Dr. Ilan Tsarfaty received his BSc. (1983), MSc. (1986) and PhD (1990) from Tel Aviv University. From 1991-1994, he served as a postdoctoral research associate at the National Cancer Institute's Frederick Cancer Research and Development Center. He was a visiting scientist at the Van Andel Research Institute Grand Rapids MI as a part of the Molecular Imaging Center University of Michigan (2001 - 2003). Dr. Tsarfaty has been a member of the Department of Clinical Microbiology and Immunology, Sackler School of Medicine, Tel Aviv University since 1994. He is the author of over 50 scientific research articles and over 10 books chapters. Dr. Tsarfaty cloned the gene of the breast cancer antigen Muc1 and showed its potential use as a marker for breast cancer. He was the first to show that the Met tyrosine kinase growth factor receptor is involved in tubule formation in mammary tubule and in mesenchymal epithelial cell conversion.
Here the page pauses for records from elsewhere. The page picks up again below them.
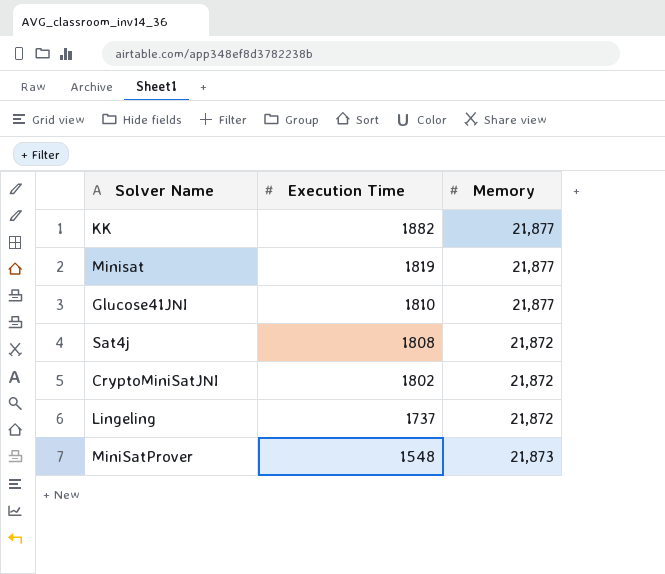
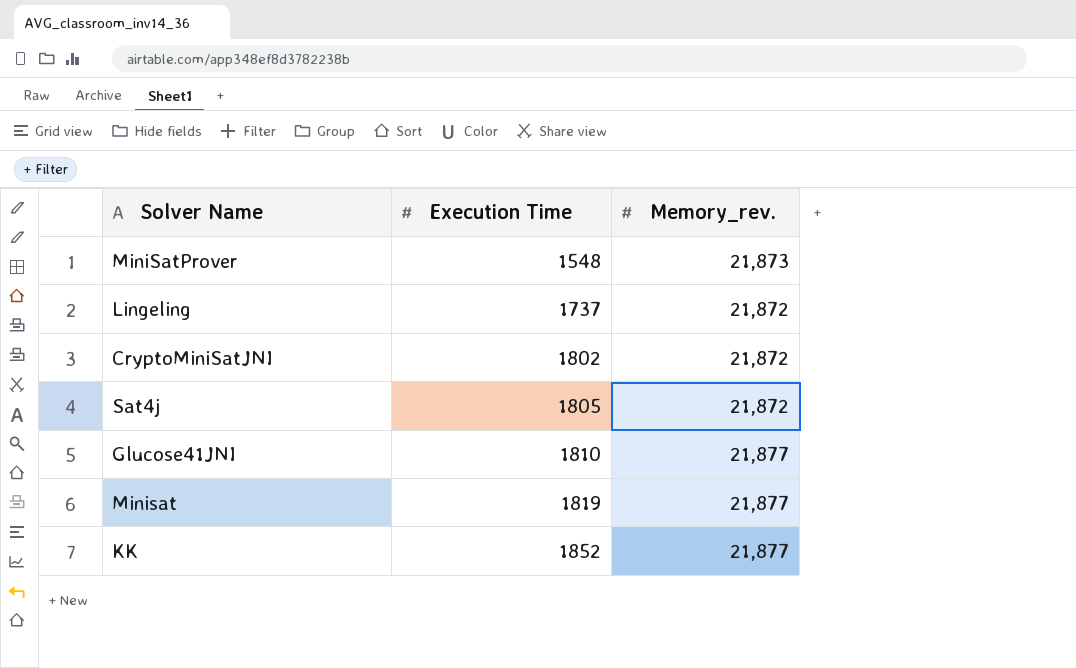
row order: Execution Time descending -> Execution Time ascending
column name: Memory -> Memory_rev.
Sat4j | Execution Time: 1808 -> 1805
KK | Execution Time: 1882 -> 1852

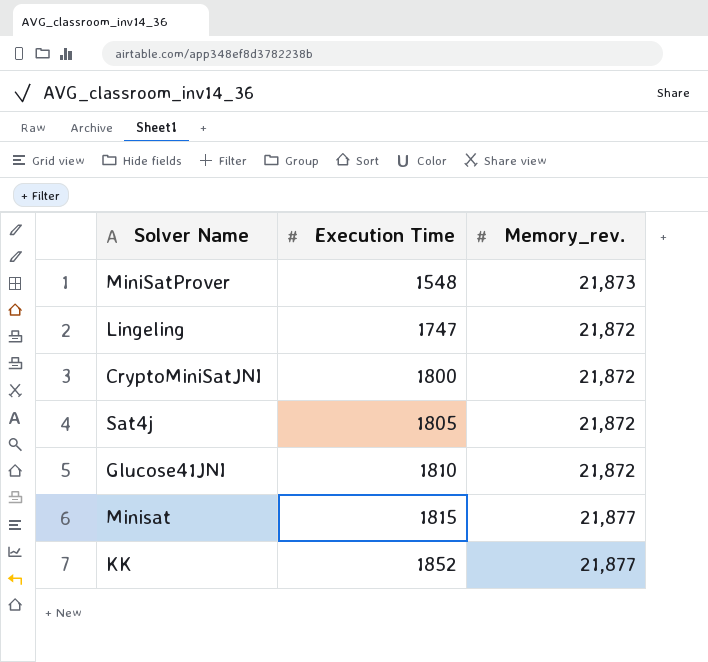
Lingeling | Execution Time: 1737 -> 1747
CryptoMiniSatJNI | Execution Time: 1802 -> 1800
Glucose41JNI | Memory_rev.: 21,877 -> 21,872
Minisat | Execution Time: 1819 -> 1815

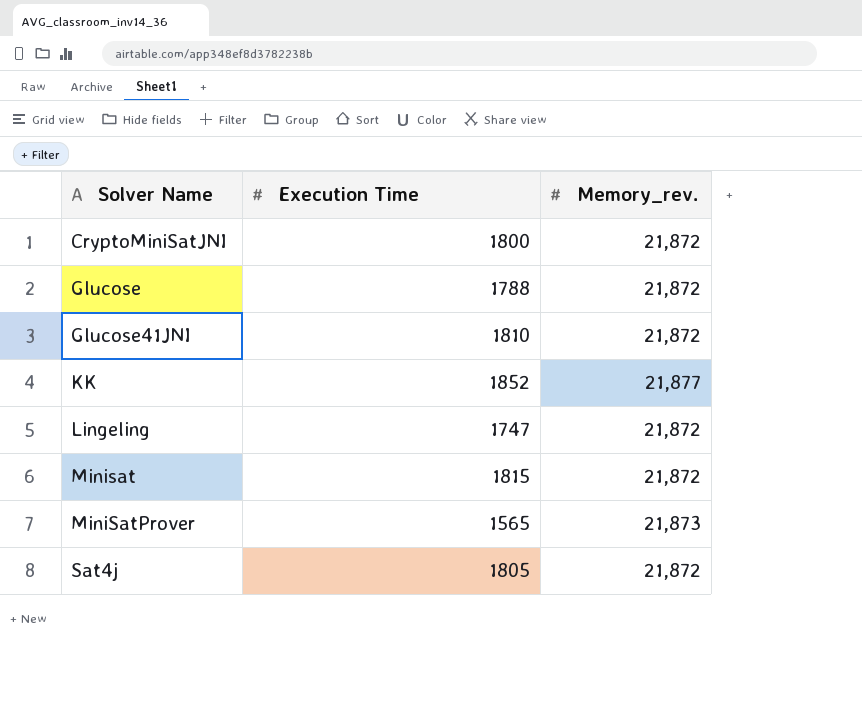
row order: Execution Time ascending -> Solver Name ascending
row Glucose: none -> 1788 | 21,872
Minisat | Memory_rev.: 21,877 -> 21,872
MiniSatProver | Execution Time: 1548 -> 1565

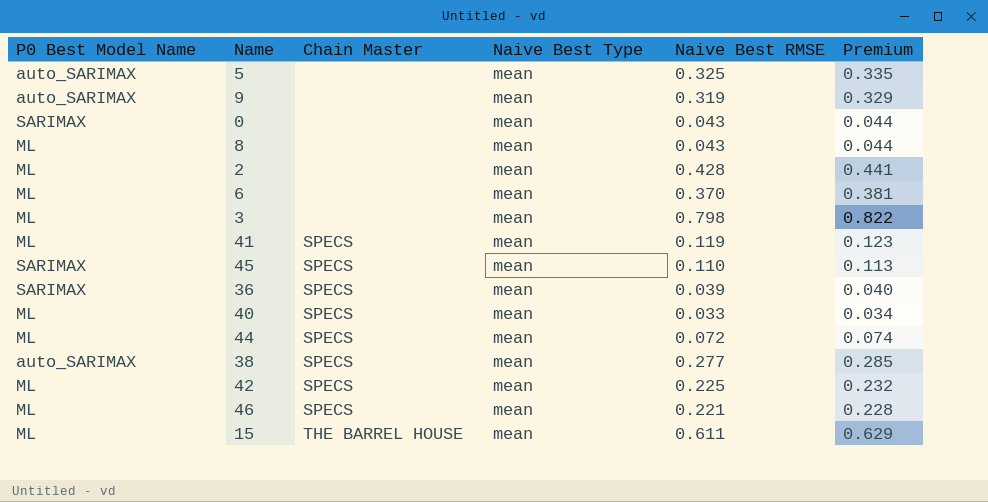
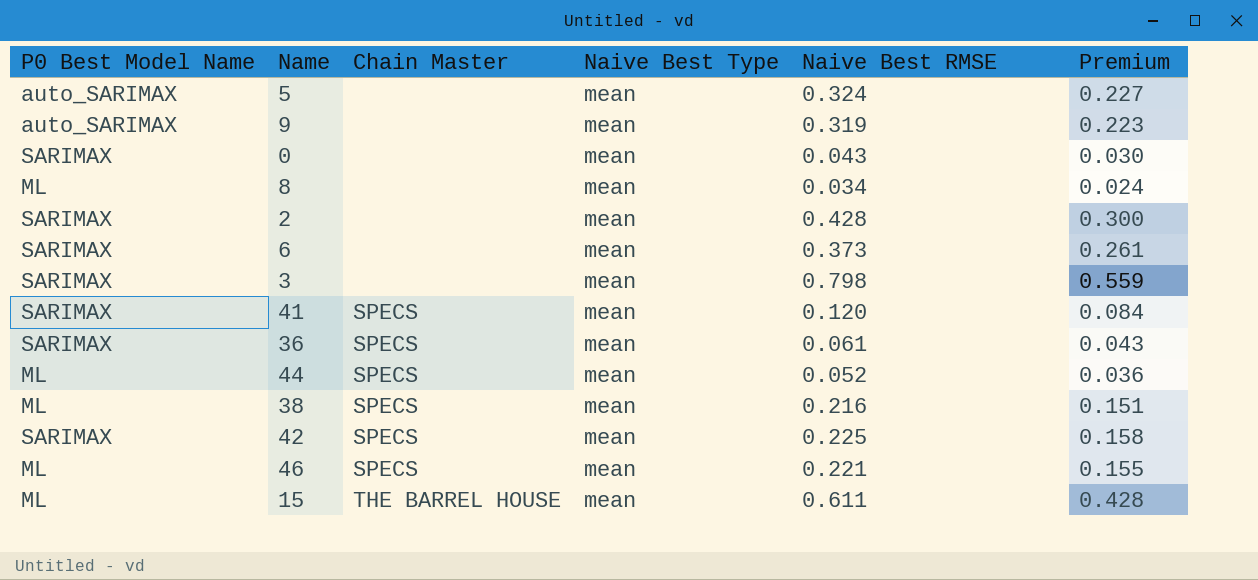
column Premium | formula: [Naive Best RMSE] * 1.03 -> [Naive Best RMSE] * 0.7
row 45: SARIMAX | SPECS | mean | 0.110 | 0.113 -> none
row 40: ML | SPECS | mean | 0.033 | 0.034 -> none
5 | Naive Best RMSE: 0.325 -> 0.324
8 | Naive Best RMSE: 0.043 -> 0.034
2 | P0 Best Model Name: ML -> SARIMAX
6 | P0 Best Model Name: ML -> SARIMAX
6 | Naive Best RMSE: 0.370 -> 0.373
3 | P0 Best Model Name: ML -> SARIMAX
41 | P0 Best Model Name: ML -> SARIMAX
41 | Naive Best RMSE: 0.119 -> 0.120
36 | Naive Best RMSE: 0.039 -> 0.061
44 | Naive Best RMSE: 0.072 -> 0.052
38 | P0 Best Model Name: auto_SARIMAX -> ML
38 | Naive Best RMSE: 0.277 -> 0.216
42 | P0 Best Model Name: ML -> SARIMAX

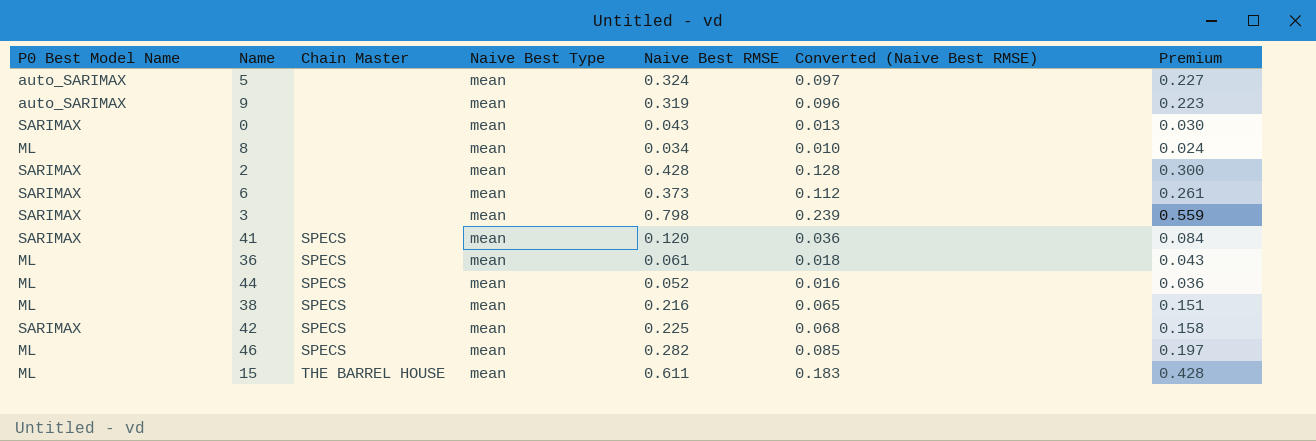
column Converted (Naive Best RMSE) | formula: none -> [Naive Best RMSE] * 0.3
36 | P0 Best Model Name: SARIMAX -> ML
46 | Naive Best RMSE: 0.221 -> 0.282
46 | Premium: 0.155 -> 0.197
Dr. Tsarfaty was the first to show that Met is a prognostic factor for breast cancer patients. He also showed that HGF/SF alters metabolic activity by induction of Mimp a novel gene that is involved in metastasis that was cloned and characterize in Dr. Tsarfaty's lab. Dr. Tsarfaty has been leading an effort to develop noninvasive breast tumor molecular imaging modalities as a powerful tool in understanding the metabolic activity induced by Met signal transduction. This technology enhances definition of tumor margins and may allow earlier detection of smaller tumor and small metastatic lesions. Currently, Dr. Tsarfaty's lab is in the process of understanding the physical, cellular and molecular mechanism of Met induced motility leading to embryo development and metastasis.